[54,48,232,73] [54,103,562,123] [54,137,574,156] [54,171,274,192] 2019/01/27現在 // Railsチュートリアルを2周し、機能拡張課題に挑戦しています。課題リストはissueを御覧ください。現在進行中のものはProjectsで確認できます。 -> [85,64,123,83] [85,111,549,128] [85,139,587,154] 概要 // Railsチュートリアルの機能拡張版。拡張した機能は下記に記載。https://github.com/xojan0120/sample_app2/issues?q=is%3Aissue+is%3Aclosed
* * *
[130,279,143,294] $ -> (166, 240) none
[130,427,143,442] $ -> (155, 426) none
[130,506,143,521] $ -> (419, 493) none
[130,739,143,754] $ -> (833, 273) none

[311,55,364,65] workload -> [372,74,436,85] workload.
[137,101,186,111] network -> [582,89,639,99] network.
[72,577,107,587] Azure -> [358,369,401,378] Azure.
==
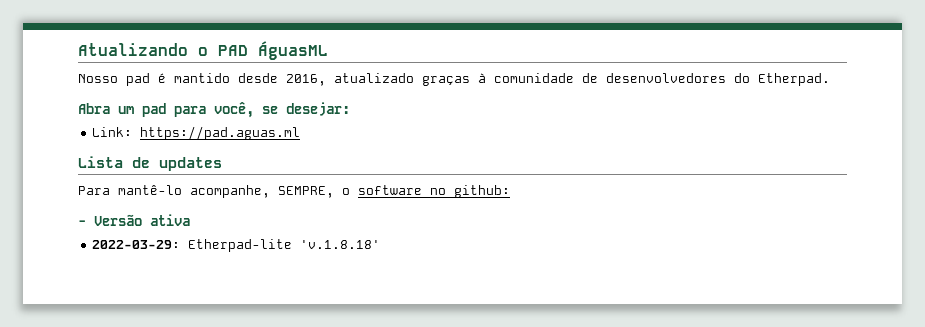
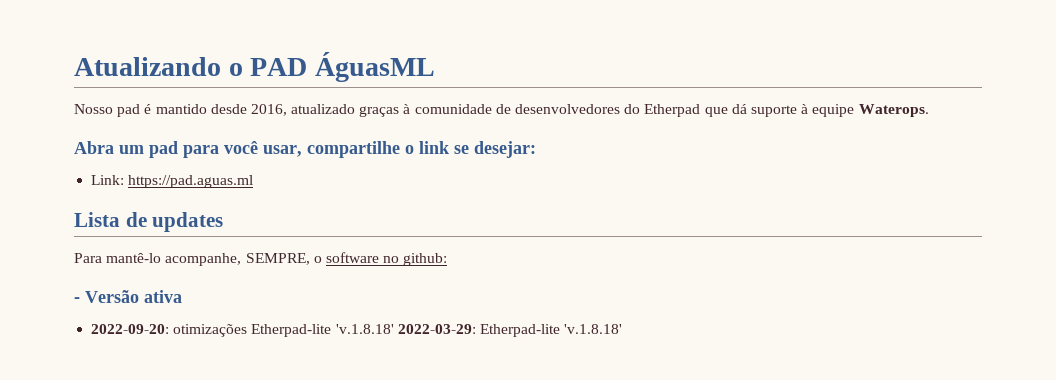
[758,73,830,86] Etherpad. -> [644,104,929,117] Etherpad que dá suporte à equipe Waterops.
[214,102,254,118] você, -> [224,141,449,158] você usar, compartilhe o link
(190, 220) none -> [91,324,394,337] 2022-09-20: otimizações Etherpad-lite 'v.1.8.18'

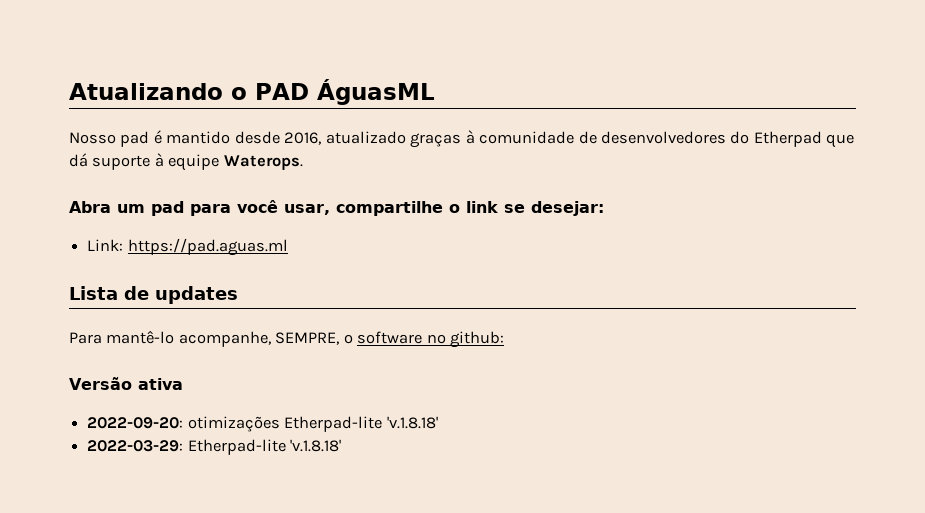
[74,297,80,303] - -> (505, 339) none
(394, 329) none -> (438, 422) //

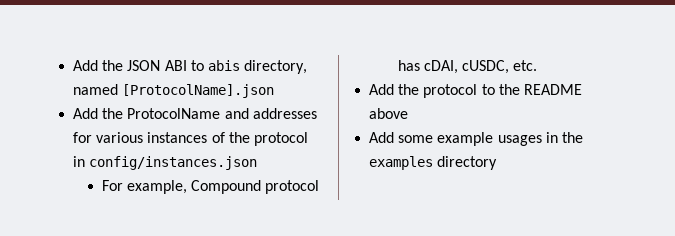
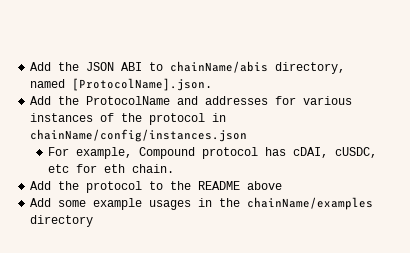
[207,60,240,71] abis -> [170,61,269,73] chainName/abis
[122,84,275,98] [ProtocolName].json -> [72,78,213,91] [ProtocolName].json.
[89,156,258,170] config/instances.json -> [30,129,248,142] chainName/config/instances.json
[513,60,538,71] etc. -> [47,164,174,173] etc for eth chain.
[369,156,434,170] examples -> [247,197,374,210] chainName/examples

● Activity
Whenever the word "chainName" shows up in a line of the entries, copy that line.

● Solution to the exercise
[207,60,240,71] abis -> [170,61,269,73] chainName/abis
[89,156,258,170] config/instances.json -> [30,129,248,142] chainName/config/instances.json
[369,156,434,170] examples -> [247,197,374,210] chainName/examples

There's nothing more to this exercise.